# Latarjet with  remplissage open



## trose45116 (Feb 5, 2016)

WOULD YOU CODE AS 23466???


PREOPERATIVE DIAGNOSIS:	Left shoulder instability, anterior/posterior.

POSTOPERATIVE DIAGNOSIS:	Left shoulder instability, anterior/posterior.

PROCEDURES PERFORMED:	1.	Left shoulder arthroscopy.
Left shoulder open Latarjet procedure.
Left shoulder extensive synovectomy.
Left shoulder glenoid chondroplasty.
Left shoulder remplissage.

ASSISTANT:	Robert Hutchison, P.A.-C.

ANESTHESIA:	GET.

COMPLICATIONS:	None noted.

ESTIMATED BLOOD LOSS:	Minimal.

INDICATIONS:  The patient comes in with chief complaint of left shoulder instability.  He had multiple shoulder dislocations he estimates may be somewhere between 30 to 50.  He did have seizure disorder.  This has been corrected.  He was having instability anteriorly as well as he had a reverse Hill-Sachs.  I did obtain a CT scan showing evidence of decrease in anterior bone loss.  I was concerned that a soft tissue procedure would not be adequate for him.  I did recommend Latarjet procedure.  He understood this.  He was in agreement.  I also described to him that we would evaluate his posterior instability.  It did sound like positionally he was more anterior and had more apprehension anteriorly.  Risks and benefits of surgery were described in detail including but not limited to infection, bleeding, damage to vessels or nerves, continued pain, and possible repeat surgery.  All questions were answered.

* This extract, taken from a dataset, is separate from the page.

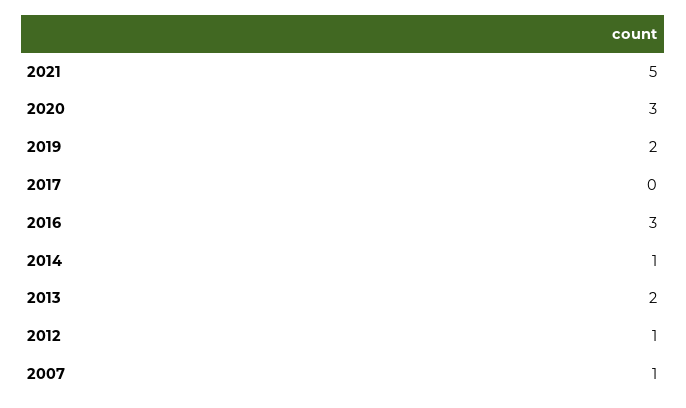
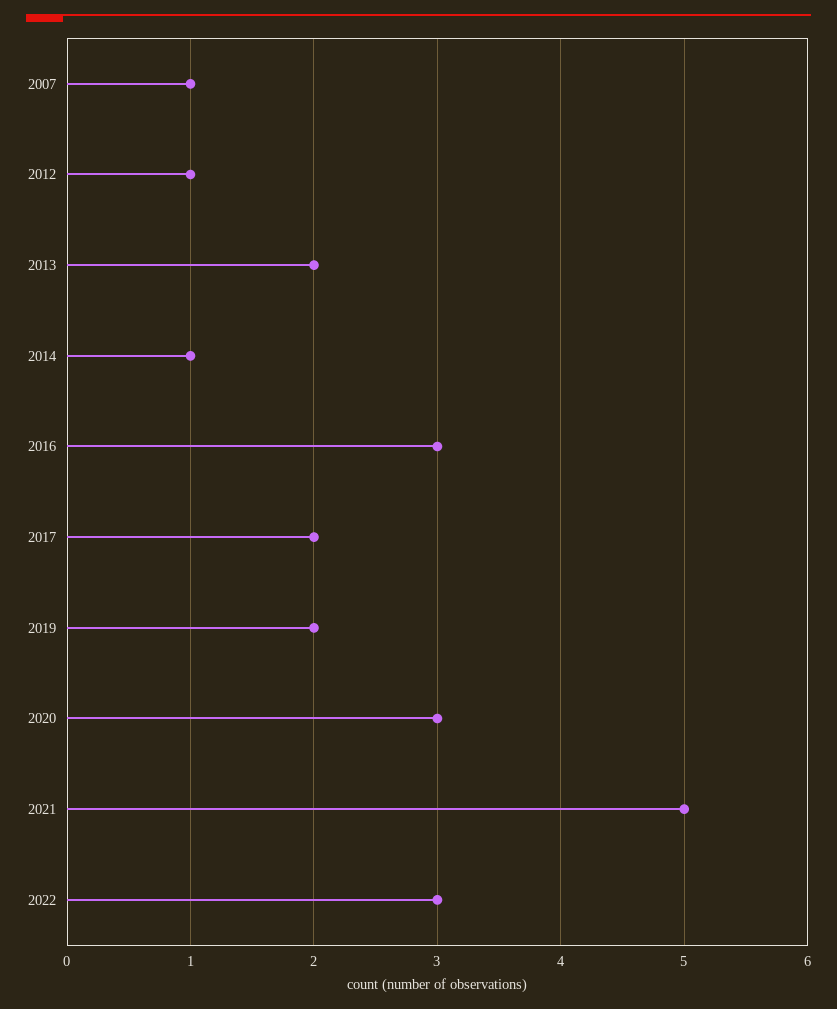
2017: 0 -> 2
2022: none -> 3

OPERATIVE PROCEDURE:  The patient was taken to the operating room after appropriate side was marked and consent obtained.  The patient was transferred to OR table, and anesthesia was successfully induced.  He was placed in the beach-chair position.  Head and neck were stabilized throughout.  Left upper extremity was prepped and draped in the usual sterile fashion.  Timeout was performed.  Antibiotics were given prior to skin incision.  We did examine the shoulder.  He did have instability anteriorly as well as posteriorly.  He did not have inferior instability.  He was not MDI.  Left upper extremity was prepped and draped in the usual sterile fashion.  Timeout was performed.  Antibiotics were given prior to skin incision.  Standard posterior portal was created.  I went into the joint.  He had extensive synovitis about the interval as well as the rotator cuff.  This was debrided with a shaver.  There was no evidence of a SLAP tear.  He lost approximately 30% of the anterior glenoid.  I felt that a Latarjet would be most appropriate for him.  There was no labral tissue in the complete periosteal stripping anteriorly.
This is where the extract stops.